Section 2: The Entrepreneurial Life
Part 4: Kingdom Entrepreneurs
Another one of my heroes is Jesse Boot. If any of you has been to England you may have been to Boot's the Chemists. Boot's the Chemists is the oldest chain of retail shops in Britain. They are also the biggest retailers in Britain. I think about 75% of women in Britain shop at Boot's weekly. Those are amazing statistics--the biggest retailer in Britain is Boot's. If you go into a Boot's store as a business person and analyze what they do, you'll be very confused. There's a pharmacy. They sell vitamins and minerals, herbal supplements, all that kind of stuff as well.
They sell pots and pans for cooking food and then they sell books and sell baby clothes and food. It's an odd combination of things to sell in one shop. If you put together a business plan and went to a bank and said, "We want to open a chain of chemist shops that also sell baby food, pots and pans and this and that," the bank manager would laugh.
The story proves a fascinating one because Boot's father was an apothecary, a chemist, to the wealthy families of Britain. He used to make these herbal remedies and coat them in gold leaf and these very, very wealthy people would then have these gold leaf covered tablets that they would take when they didn't feel quite 100%. Jesse Boot's was a Christian young man and he was appalled at what his father was doing.
"You're making medicines for the people who don't need it. What we need is someone to make medicine that the poor people can afford to buy and use." So Boot set about starting to make medicines as cheaply as possible and selling them as cheaply as possible to the poor people who really needed them. He had a cart that he used to wheel into the market at Nottingham and he used to help the poor people that came along. He would diagnose what was wrong with them and sell them what they needed. They were just basic medicines in huge jars and he would dispense them the best he knew how and he made medicine available to the poor people in Britain.
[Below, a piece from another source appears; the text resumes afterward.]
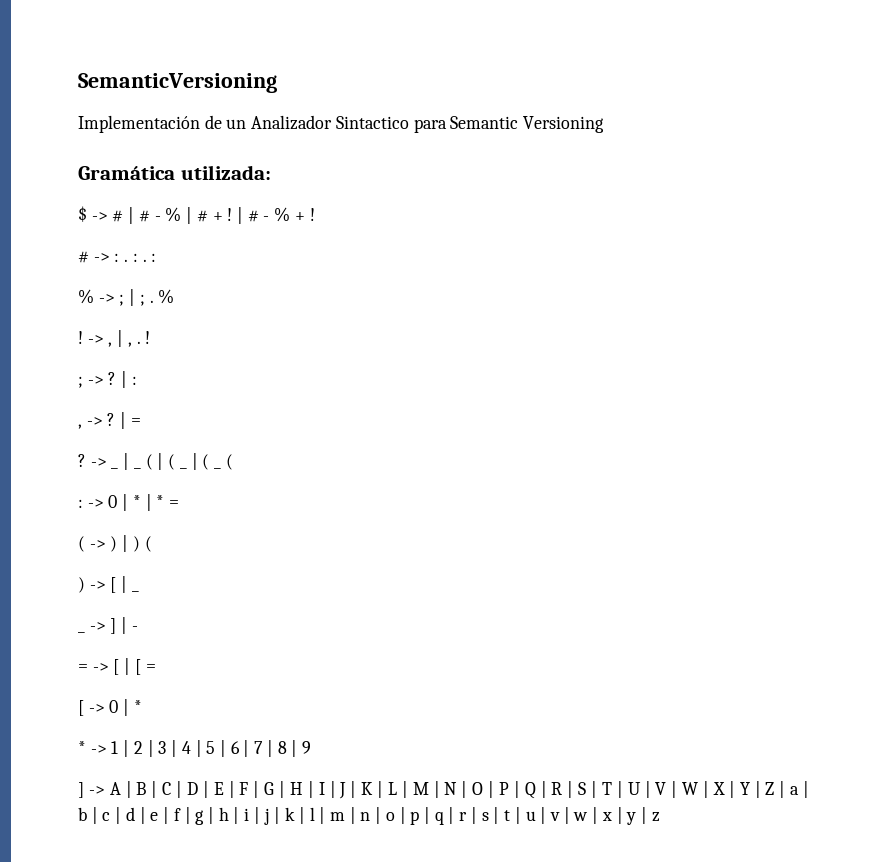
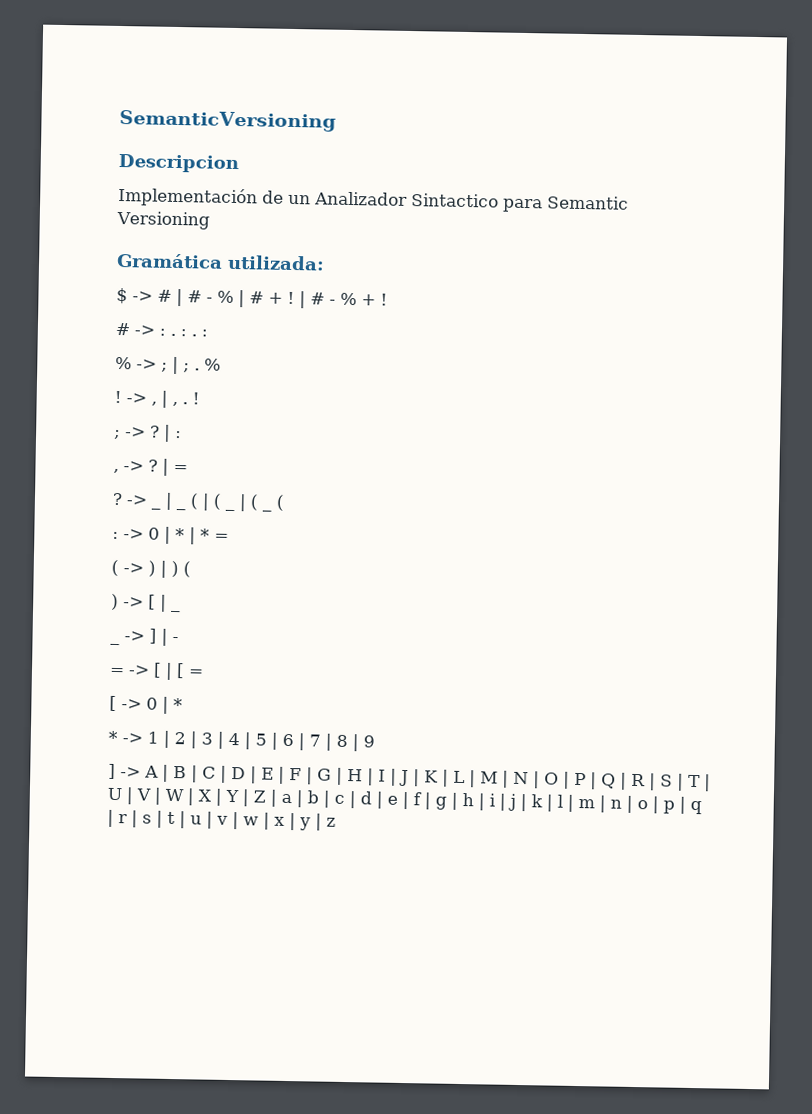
(277, 83) none -> [118,153,239,174] // Descripcion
He got married and his wife said one of the problems is not just that they need medicine but they need a good diet throughout the whole year. So they started processing foods. Foods that were good for people and processing it in such a way that it would be preserved and they could sell it throughout the year. That's why they added food to the medicines they sold. She said another thing we need to do to is teach people how to cook this food properly. So she used to run little cookery classes and then added pots and pans to what they sold.
Then she was concerned with illiteracy- she was really the driving force behind Boot's. All these people that were coming to the cookery classes were illiterate, so they started helping people to learn to read and write and they added books in these little libraries. All the lending libraries in Britain come from Boot's. They started these little lending libraries where people could come and they were in shops by this time and they could come to learn to read when the shops closed and borrow books when they needed to, etc. The children were in bad condition so she started making children's clothes and selling children's clothes alongside these things.
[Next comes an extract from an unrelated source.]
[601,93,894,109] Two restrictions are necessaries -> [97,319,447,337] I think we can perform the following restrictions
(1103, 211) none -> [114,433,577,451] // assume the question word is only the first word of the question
It was a very holistic approach to business and that business was their mission. They were effecting change in society through their business— they weren't doing business for missions. Boot's company grew, as I said, and it's now the biggest retailer in Britain. It grew to such an extent that at one point he decided to start training people to do what he was doing. He set up a small college and he recruited people to train them to make medicines for poor people that they could afford and to expand his company. That became Nottingham University, now one of the biggest medical universities in Britain. It trains thousands of people to go into medicine.
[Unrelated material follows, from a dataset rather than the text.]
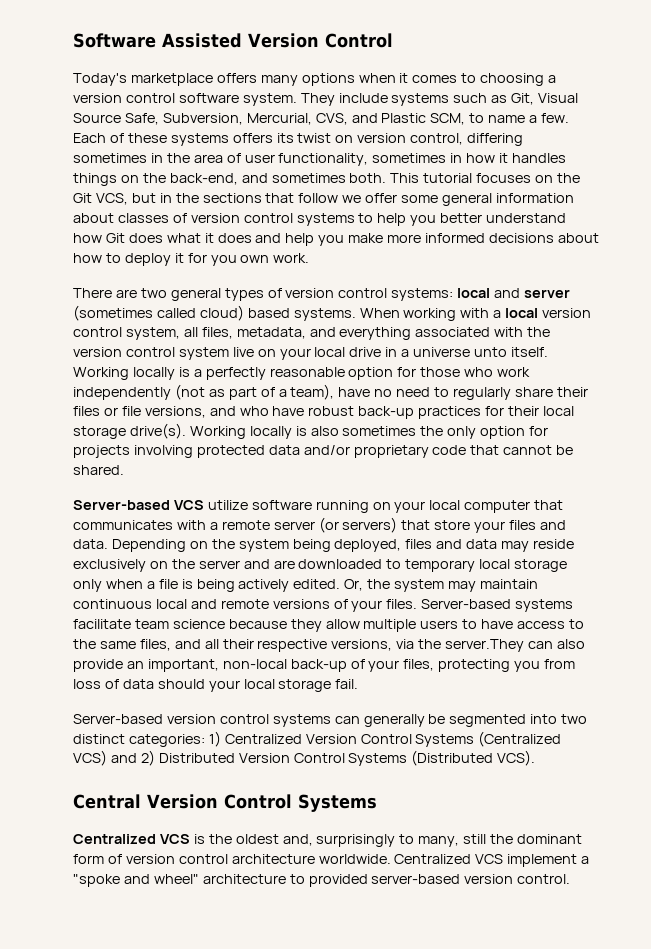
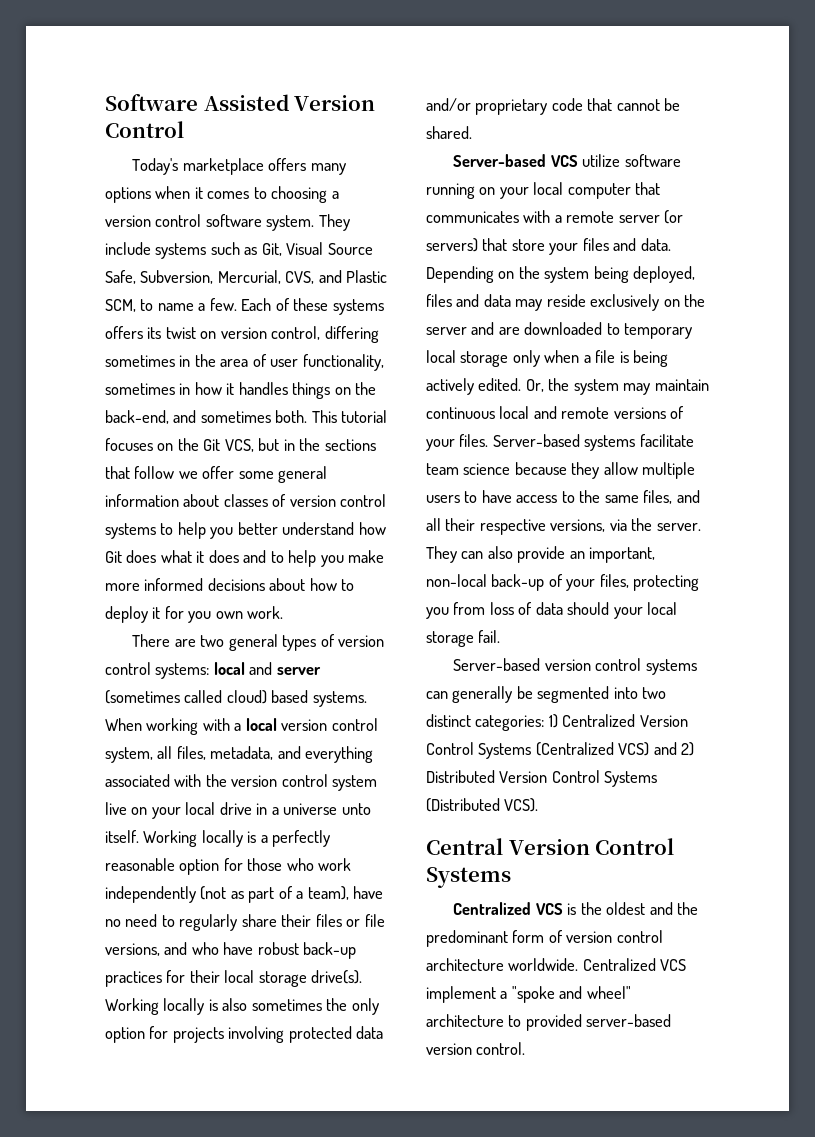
(282, 238) none -> [270,551,284,563] to
[445,639,525,652] server.They -> [656,523,701,531] [426,546,457,563] server. They
[282,834,583,847] and, surprisingly to many, still the dominant -> [649,902,699,915] [426,930,508,947] and the predominant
He built Nottingham University with the profits from his company. The aim of Nottingham University was that half of the people they trained would end up making medicines for poor people and be pharmacists. He invented the whole pharmacy system in Britain. The other 50% were trained to be pharmacists and chemists and go out overseas to those who didn’t have medicines. So half was to train people for missions and the other half was to train people to effect change in the UK. That wasn’t very long ago, yet when we look at some of these nations we are working in, some of them actually need business people who will go with the mission to be the solution to the problems.